Records from a data source

____________________

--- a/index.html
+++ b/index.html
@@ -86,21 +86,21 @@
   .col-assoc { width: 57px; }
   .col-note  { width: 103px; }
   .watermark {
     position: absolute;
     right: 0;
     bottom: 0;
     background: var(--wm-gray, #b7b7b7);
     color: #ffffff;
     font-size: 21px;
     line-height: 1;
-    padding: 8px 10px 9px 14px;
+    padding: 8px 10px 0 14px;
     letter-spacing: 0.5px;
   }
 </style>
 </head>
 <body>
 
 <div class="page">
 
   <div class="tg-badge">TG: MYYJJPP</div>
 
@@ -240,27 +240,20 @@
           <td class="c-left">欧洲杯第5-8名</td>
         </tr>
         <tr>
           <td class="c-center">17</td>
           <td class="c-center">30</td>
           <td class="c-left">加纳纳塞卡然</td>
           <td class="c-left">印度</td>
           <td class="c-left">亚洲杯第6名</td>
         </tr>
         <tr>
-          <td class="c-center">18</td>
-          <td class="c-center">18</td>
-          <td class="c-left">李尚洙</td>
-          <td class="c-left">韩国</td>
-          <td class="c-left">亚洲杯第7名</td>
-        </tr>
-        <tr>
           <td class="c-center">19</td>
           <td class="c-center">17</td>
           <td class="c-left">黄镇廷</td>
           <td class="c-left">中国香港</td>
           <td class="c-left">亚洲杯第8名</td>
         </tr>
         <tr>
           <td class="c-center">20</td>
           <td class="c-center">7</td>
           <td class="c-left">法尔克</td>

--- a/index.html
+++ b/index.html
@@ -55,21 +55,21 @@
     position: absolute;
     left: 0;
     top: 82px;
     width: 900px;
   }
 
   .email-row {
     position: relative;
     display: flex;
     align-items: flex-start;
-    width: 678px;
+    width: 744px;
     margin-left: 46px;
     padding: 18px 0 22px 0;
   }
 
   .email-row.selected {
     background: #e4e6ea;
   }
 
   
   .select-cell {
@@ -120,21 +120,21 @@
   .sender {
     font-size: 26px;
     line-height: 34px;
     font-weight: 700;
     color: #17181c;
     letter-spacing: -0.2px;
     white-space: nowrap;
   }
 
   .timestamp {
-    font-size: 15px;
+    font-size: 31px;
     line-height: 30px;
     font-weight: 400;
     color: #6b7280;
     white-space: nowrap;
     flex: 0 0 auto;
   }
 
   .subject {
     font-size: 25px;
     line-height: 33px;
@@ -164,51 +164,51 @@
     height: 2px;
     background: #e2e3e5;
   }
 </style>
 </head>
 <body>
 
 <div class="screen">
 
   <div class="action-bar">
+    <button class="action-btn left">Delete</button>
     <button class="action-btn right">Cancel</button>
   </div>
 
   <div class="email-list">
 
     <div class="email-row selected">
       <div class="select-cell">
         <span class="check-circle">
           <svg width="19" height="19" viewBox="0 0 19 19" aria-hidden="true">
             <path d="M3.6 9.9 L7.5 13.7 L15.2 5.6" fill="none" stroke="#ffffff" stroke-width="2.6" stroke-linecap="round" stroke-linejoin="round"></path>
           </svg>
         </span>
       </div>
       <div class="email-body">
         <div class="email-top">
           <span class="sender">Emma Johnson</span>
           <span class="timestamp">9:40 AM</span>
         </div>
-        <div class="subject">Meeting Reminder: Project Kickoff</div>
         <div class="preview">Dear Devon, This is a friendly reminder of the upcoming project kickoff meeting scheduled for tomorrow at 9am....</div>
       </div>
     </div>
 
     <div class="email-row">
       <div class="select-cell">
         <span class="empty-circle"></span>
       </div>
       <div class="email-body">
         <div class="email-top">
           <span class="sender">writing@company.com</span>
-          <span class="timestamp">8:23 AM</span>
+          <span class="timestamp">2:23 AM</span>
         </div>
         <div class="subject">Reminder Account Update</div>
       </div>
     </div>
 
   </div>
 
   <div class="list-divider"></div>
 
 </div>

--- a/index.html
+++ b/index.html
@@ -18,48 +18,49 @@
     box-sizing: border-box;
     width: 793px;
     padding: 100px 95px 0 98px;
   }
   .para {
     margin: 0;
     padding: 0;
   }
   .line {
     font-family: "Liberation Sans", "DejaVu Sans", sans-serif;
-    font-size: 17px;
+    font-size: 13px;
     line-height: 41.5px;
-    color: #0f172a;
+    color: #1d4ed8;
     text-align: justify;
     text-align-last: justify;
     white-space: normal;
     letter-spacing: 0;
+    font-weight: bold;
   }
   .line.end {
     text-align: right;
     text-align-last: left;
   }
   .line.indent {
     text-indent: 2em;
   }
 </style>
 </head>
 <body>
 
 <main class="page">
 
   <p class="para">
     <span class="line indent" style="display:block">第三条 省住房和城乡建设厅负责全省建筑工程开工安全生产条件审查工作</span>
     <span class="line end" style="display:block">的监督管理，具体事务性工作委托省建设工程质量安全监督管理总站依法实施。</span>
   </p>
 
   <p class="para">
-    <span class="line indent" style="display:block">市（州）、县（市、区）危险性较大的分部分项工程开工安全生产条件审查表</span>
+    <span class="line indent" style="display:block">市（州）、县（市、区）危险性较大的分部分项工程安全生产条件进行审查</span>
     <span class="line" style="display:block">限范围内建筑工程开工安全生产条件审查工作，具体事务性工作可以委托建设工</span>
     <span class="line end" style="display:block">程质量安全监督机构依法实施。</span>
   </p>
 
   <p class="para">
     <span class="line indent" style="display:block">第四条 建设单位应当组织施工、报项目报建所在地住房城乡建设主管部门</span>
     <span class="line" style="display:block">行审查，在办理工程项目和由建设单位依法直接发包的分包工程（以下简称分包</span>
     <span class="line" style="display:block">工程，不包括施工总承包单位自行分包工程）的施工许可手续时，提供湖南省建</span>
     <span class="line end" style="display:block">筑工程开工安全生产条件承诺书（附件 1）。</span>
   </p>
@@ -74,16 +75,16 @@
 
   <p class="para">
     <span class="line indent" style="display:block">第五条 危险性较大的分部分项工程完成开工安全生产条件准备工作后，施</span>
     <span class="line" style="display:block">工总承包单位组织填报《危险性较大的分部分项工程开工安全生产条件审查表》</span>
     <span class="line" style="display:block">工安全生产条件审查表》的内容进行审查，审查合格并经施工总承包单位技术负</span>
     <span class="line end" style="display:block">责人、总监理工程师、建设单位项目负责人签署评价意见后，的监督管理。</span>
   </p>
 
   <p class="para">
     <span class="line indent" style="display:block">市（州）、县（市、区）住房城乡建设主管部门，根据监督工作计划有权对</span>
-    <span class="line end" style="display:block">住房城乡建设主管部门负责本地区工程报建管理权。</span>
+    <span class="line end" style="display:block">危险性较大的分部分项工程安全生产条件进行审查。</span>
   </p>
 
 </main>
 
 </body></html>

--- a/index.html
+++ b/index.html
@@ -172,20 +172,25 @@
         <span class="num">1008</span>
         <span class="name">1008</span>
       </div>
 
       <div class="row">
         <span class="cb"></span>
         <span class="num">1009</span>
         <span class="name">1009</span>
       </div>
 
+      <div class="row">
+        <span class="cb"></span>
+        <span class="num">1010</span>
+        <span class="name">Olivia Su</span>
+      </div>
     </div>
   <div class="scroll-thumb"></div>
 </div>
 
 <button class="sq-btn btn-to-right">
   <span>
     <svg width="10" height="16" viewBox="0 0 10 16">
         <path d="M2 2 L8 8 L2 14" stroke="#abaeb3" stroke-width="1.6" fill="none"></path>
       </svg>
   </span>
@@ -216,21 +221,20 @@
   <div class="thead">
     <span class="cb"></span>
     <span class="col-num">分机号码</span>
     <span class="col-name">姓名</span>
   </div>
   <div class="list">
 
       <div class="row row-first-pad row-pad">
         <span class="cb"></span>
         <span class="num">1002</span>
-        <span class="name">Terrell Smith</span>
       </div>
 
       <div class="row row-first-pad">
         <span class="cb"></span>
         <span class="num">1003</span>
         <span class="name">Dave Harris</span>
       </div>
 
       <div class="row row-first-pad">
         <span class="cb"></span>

____________________

### What this task involves
What is needed is an exact copy of the entries above, from the first line through the line holding "font-size: 21px;", with both of those lines kept; please give nothing else.

### Your response
--- a/index.html
+++ b/index.html
@@ -86,21 +86,21 @@
   .col-assoc { width: 57px; }
   .col-note  { width: 103px; }
   .watermark {
     position: absolute;
     right: 0;
     bottom: 0;
     background: var(--wm-gray, #b7b7b7);
     color: #ffffff;
     font-size: 21px;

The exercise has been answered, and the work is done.